Weakly Supervised Pretraining for Cross Modal Video Language Transformers in Lip Reading in the Wild (LRW) Benchmark without additional data.
Currently work in progress where new methodology will be released soon.
The goal is to construct model which classifies spoken words from video solely based on visual input. Lip reading classification models are consisted of frontend-backend structure, where dominant backend modules are intricate recurrent or temporal convolutional network. The team proposes new training strategy: (1) pretraining encoder-decoder transformer with input of facial landmark spectrograms and grayscale videos yielding captioning loss from the output of pseudo-labeled audio tokens, (2) finetuning pretrained encoder only for the classification task. Two-stage training methodology requires no extra data and achieves state of the art performance by improving previous transformer baseline by +12.5%p in LRW benchmark. Our model achieves 88.75% test accuracy after training 23 hours on three GPUs, reducing total training costs by 18% compared to RNN based baseline.
Pretraining Stage | Finetuning Stage |
---|---|
Method | LRW Test Accuracy(%) | Temporal Module | Spatial Module | Venue | Organization |
---|---|---|---|---|---|
Ours | 88.75 | Transformer | Resnet18 | - | - |
Kim et al. | 88.5 | MS-TCN/MVM | Resnet18 | AAAI 2022 | KAIST, Korea |
Ma et al. | 88.4 | DC-TCN | Resnet18 | WACV 2021 | Imperial College U.K Facebook AI |
Ma et al. | 87.9 | MS-TCN | Resnet18 | ICASSP 2021 | Imperial College U.K Samsung AI |
Kim et al. | 85.4 | BiGRU | Resnet18 | CVPR 2021 | KAIST, Korea |
Martinez et al. | 85.3 | MS-TCN | Resnet18 | ICASSP 2020 | Imperial College U.K Facebook AI |
Xu et al. | 84.8 | BiLSTM | Resnet50 | CVPR 2020 | Xpeng motors |
Zhao et al. | 84.4 | BiGRU+LSTM | Resnet18 | AAAI 2020 | CAS, China |
Luo et al. | 76.2 | Transformer | Resnet18 | BMVC 2020 | CAS, China |
Weng et al. | 84.1 | BiLSTM | I3D | BMVC 2019 | CMU, USA |
- Disposal of spatial information outside of Region of Interest
- Exclusion of peripheral audio information
- Unsuitable class encoding for the ground truth
- Costly training schemes
- Capturing information outside of RoI using Face Coordinate Spectrogram.

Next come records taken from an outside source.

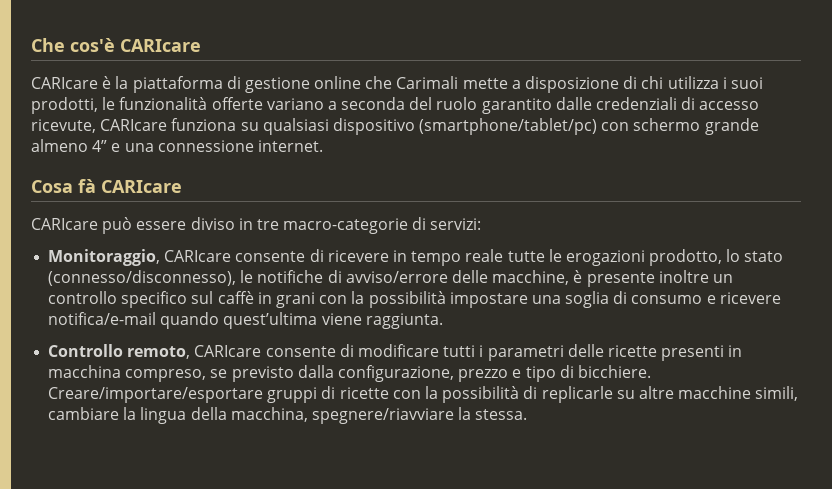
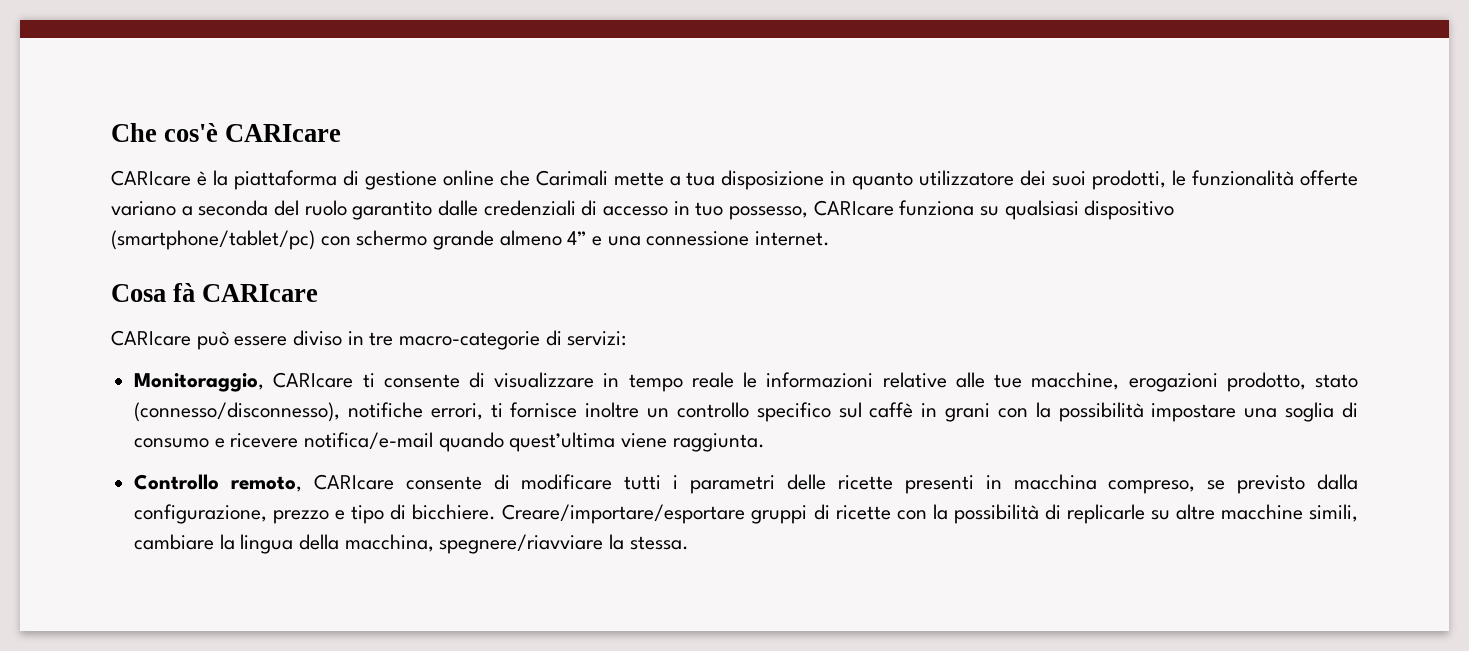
[525,76,727,93] disposizione di chi utilizza i -> [686,170,1047,190] tua disposizione in quanto utilizzatore dei
[31,119,96,133] ricevute, -> [673,201,809,220] in tuo possesso,
[235,249,389,262] consente di ricevere -> [362,372,595,388] ti consente di visualizzare
[507,249,562,262] tutte le -> [743,372,1120,390] le informazioni relative alle tue macchine,
[726,249,741,262] lo -> (1306, 382) none
[240,270,655,287] le notifiche di avviso/errore delle macchine, è presente -> [347,402,578,420] notifiche errori, ti fornisce

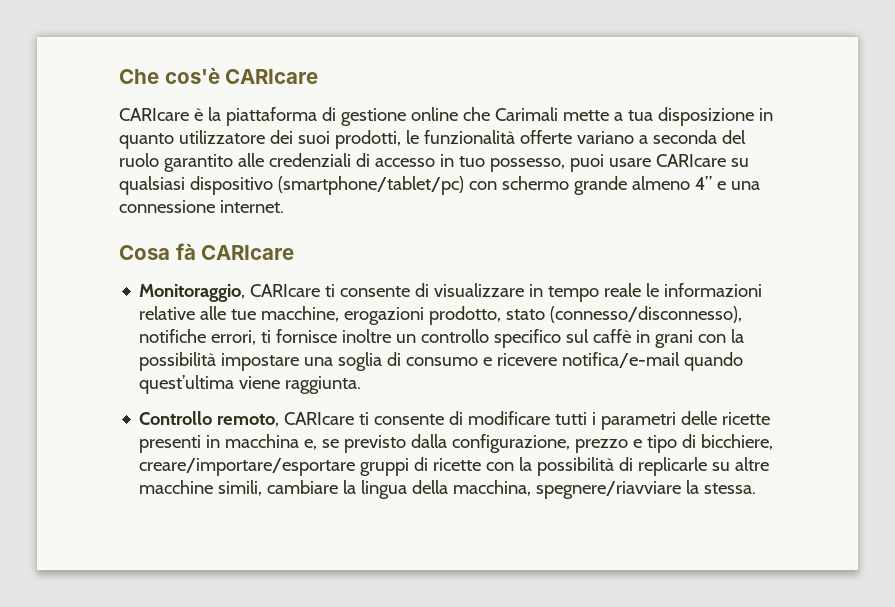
[438,200,479,216] dalle -> [237,153,264,167] alle
[813,200,975,216] CARIcare funziona -> [569,154,726,172] puoi usare CARIcare
[111,330,627,350] // CARIcare può essere diviso in tre macro-categorie di servizi: -> (295, 252) none
(394, 482) none -> [359,412,370,425] ti
[1108,480,1196,494] compreso, -> [304,439,318,450] e,
[412,504,746,524] bicchiere. Creare/importare/esportare -> [701,434,774,450] [139,458,356,476] bicchiere, creare/importare/esportare

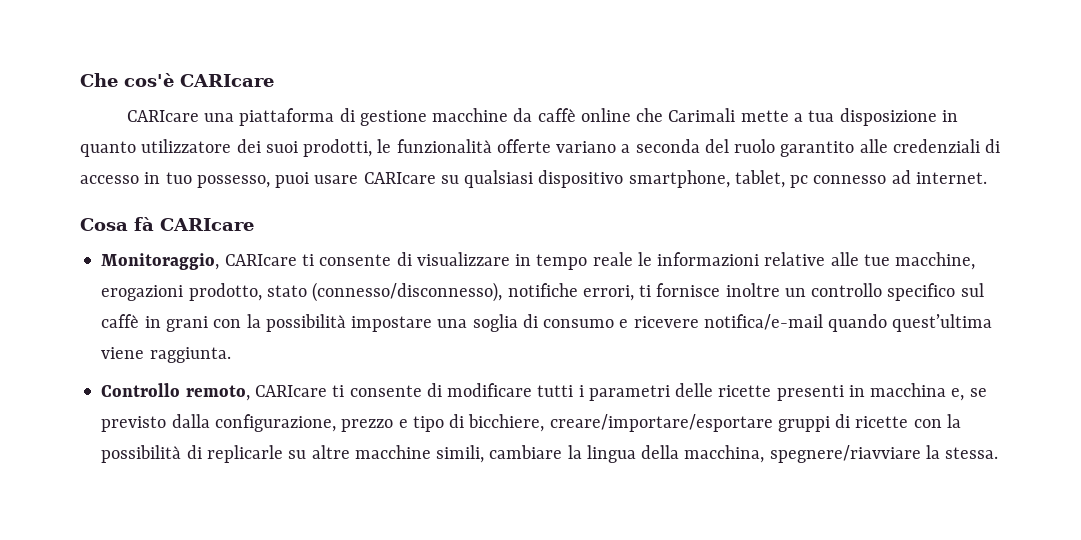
[193,107,221,121] è la -> [204,113,235,122] una
(406, 117) none -> [432,108,576,122] macchine da caffè
[277,176,760,195] [119,200,215,213] (smartphone/tablet/pc) con schermo grande almeno 4” e una connessione -> [628,170,911,188] smartphone, tablet, pc connesso ad

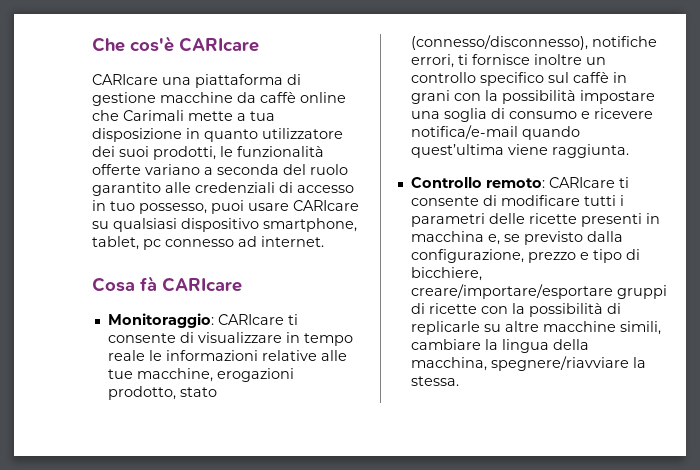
[101,253,220,270] Monitoraggio, -> [107,313,214,328] Monitoraggio:
[185,385,250,401] remoto, -> [485,178,545,188] remoto:

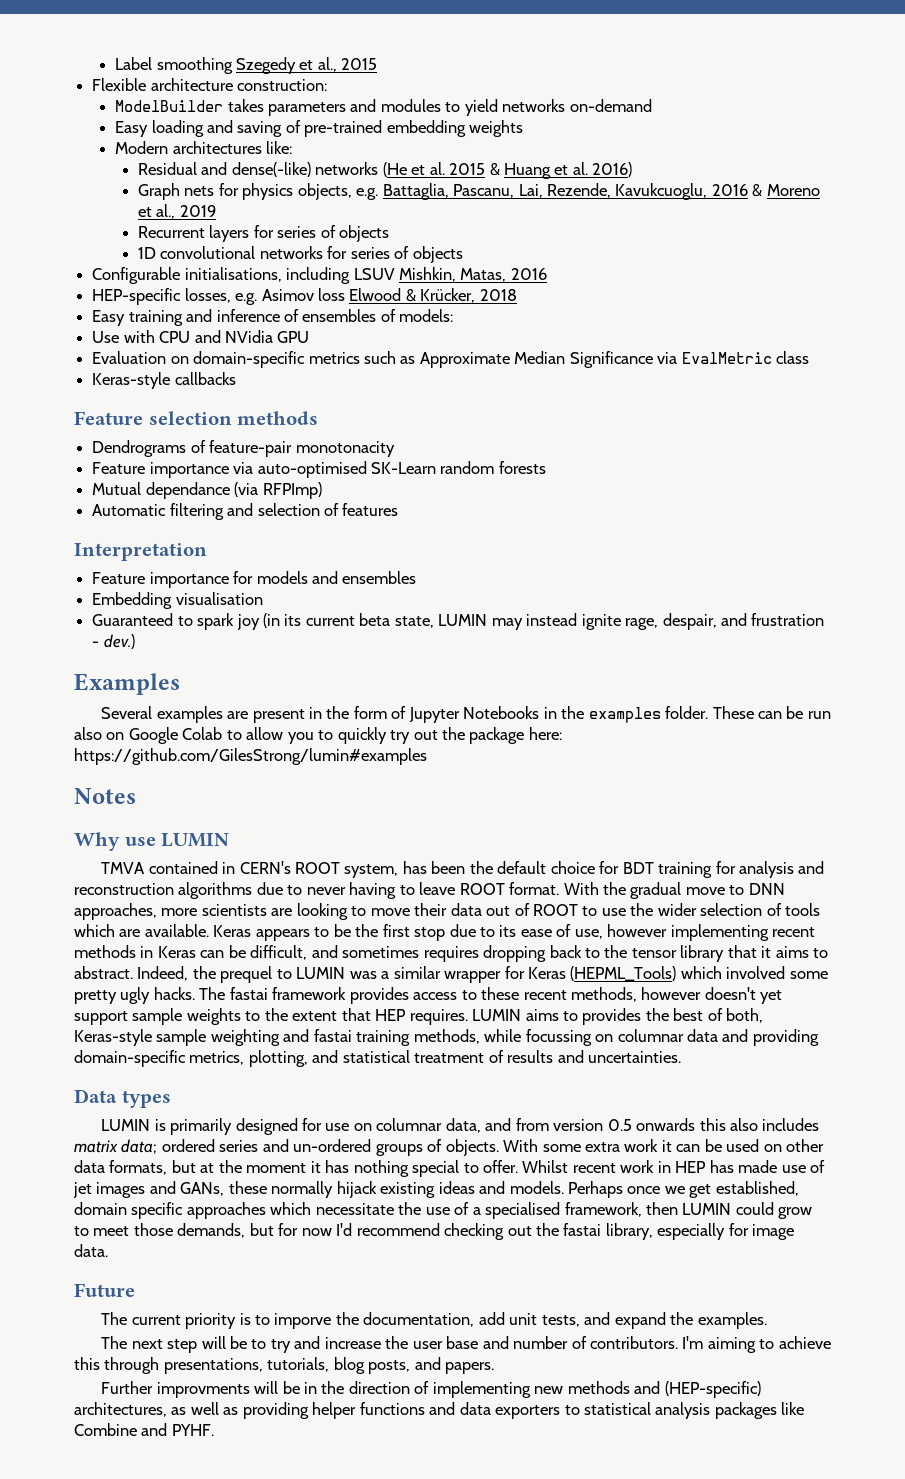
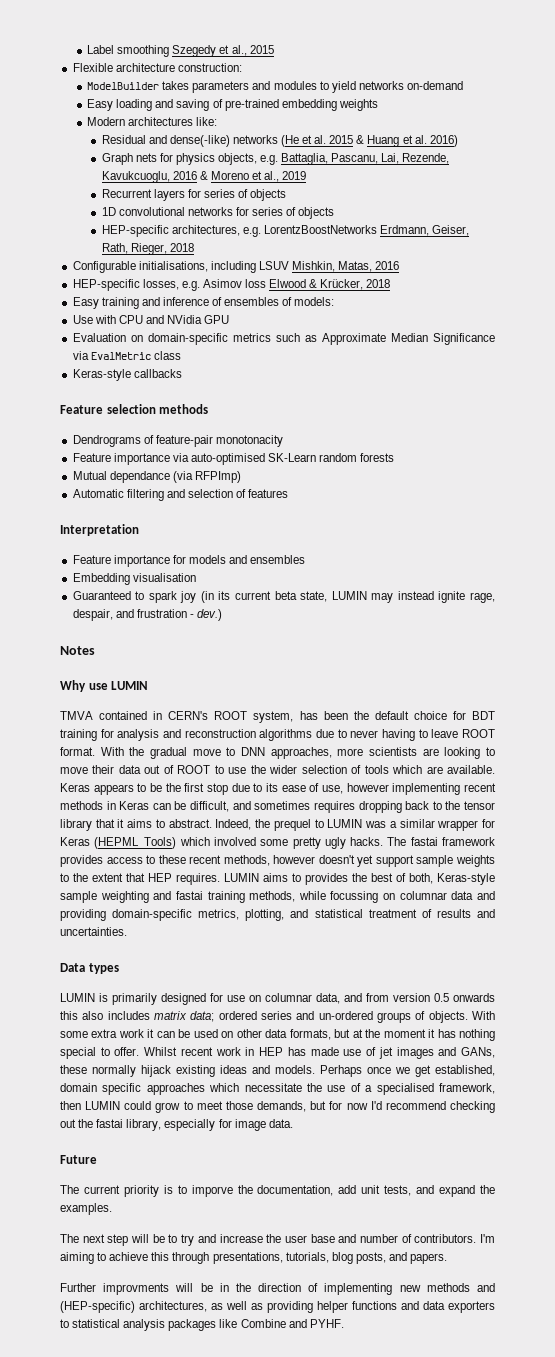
(463, 254) none -> [101,225,470,237] [101,243,194,255] // HEP-specific architectures, e.g. LorentzBoostNetworks Erdmann, Geiser, Rath, Rieger, 2018
[74,673,180,695] [101,706,831,723] [74,727,562,744] [74,748,427,765] // Examples // Several examples are present in the form of Jupyter Notebooks in the examples folder. These can be run also on Google Colab to allow you to quickly try out the package here: https://github.com/GilesStrong/lumin#examples -> (223, 615) none

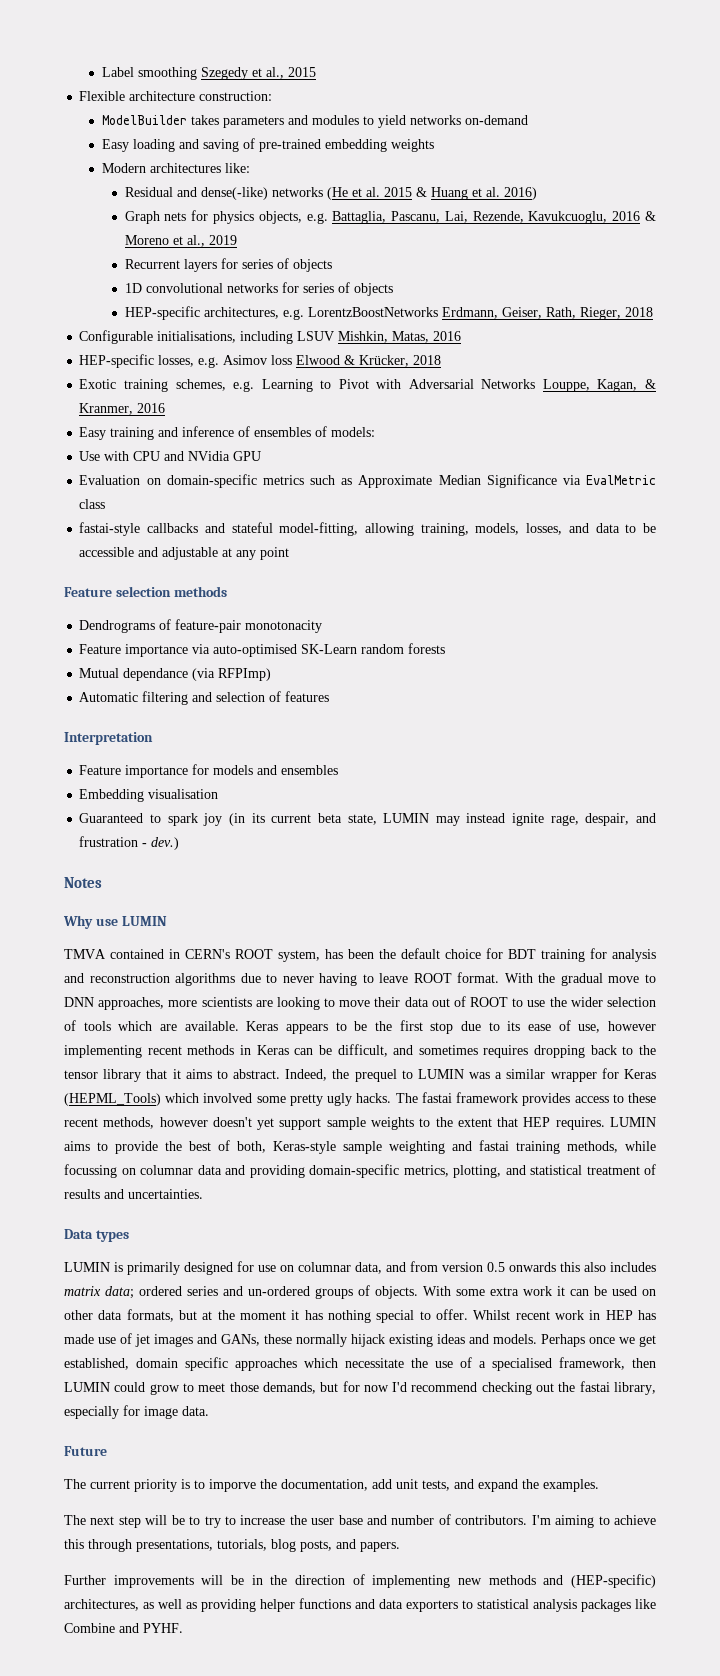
(391, 283) none -> [79,379,656,392] [79,403,166,415] // Exotic training schemes, e.g. Learning to Pivot with Adversarial Networks Louppe, Kagan, & Kranmer, 2016
[72,369,131,381] Keras-style -> [79,522,141,536] fastai-style
(182, 373) none -> [204,522,657,536] [79,547,290,560] and stateful model-fitting, allowing training, models, losses, and data to be accessible and adjustable at any point
[305,873,348,885] provides -> [115,1141,158,1154] provide
[197,1234,216,1243] and -> [224,1516,236,1525] to
[103,1283,170,1295] improvments -> [113,1575,194,1588] improvements

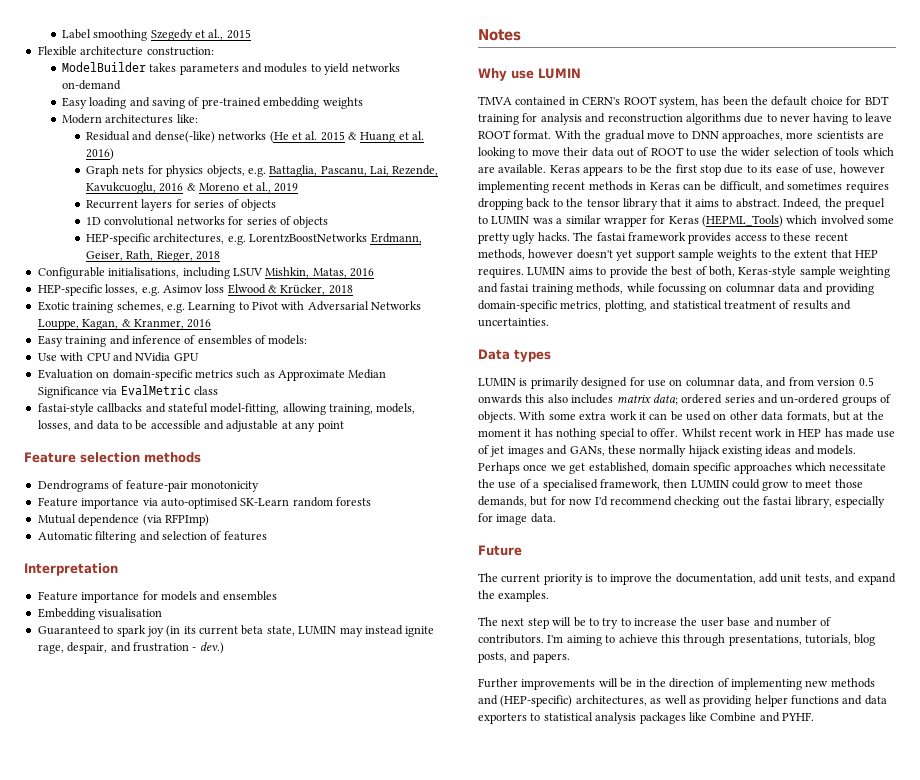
[245,620,323,633] monotonacity -> [190,481,259,492] monotonicity
[123,668,189,681] dependance -> [78,514,140,526] dependence
[209,1479,256,1492] imporve -> [609,574,652,585] improve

- Pseudo-labeling audio information as target tokens for the model to predict.
- Pretraining encoder-decoder transformer with captioning loss rather than classification loss.
- Finetuning transformer encoder in 10 epochs with R-Drop Regularization rather than relying on random augmentation.
For the face coordinate, the team quantized 3 channel(RGB) x 29 frame x 256 width x 256 height video into 3 channel(X,Y,Z) x 29 frame x 420 coordinate image. Each coordinate’s (X,Y,Z) coordinate is given as channel, where spatial characteristics lie in the width and temporal axis is the height.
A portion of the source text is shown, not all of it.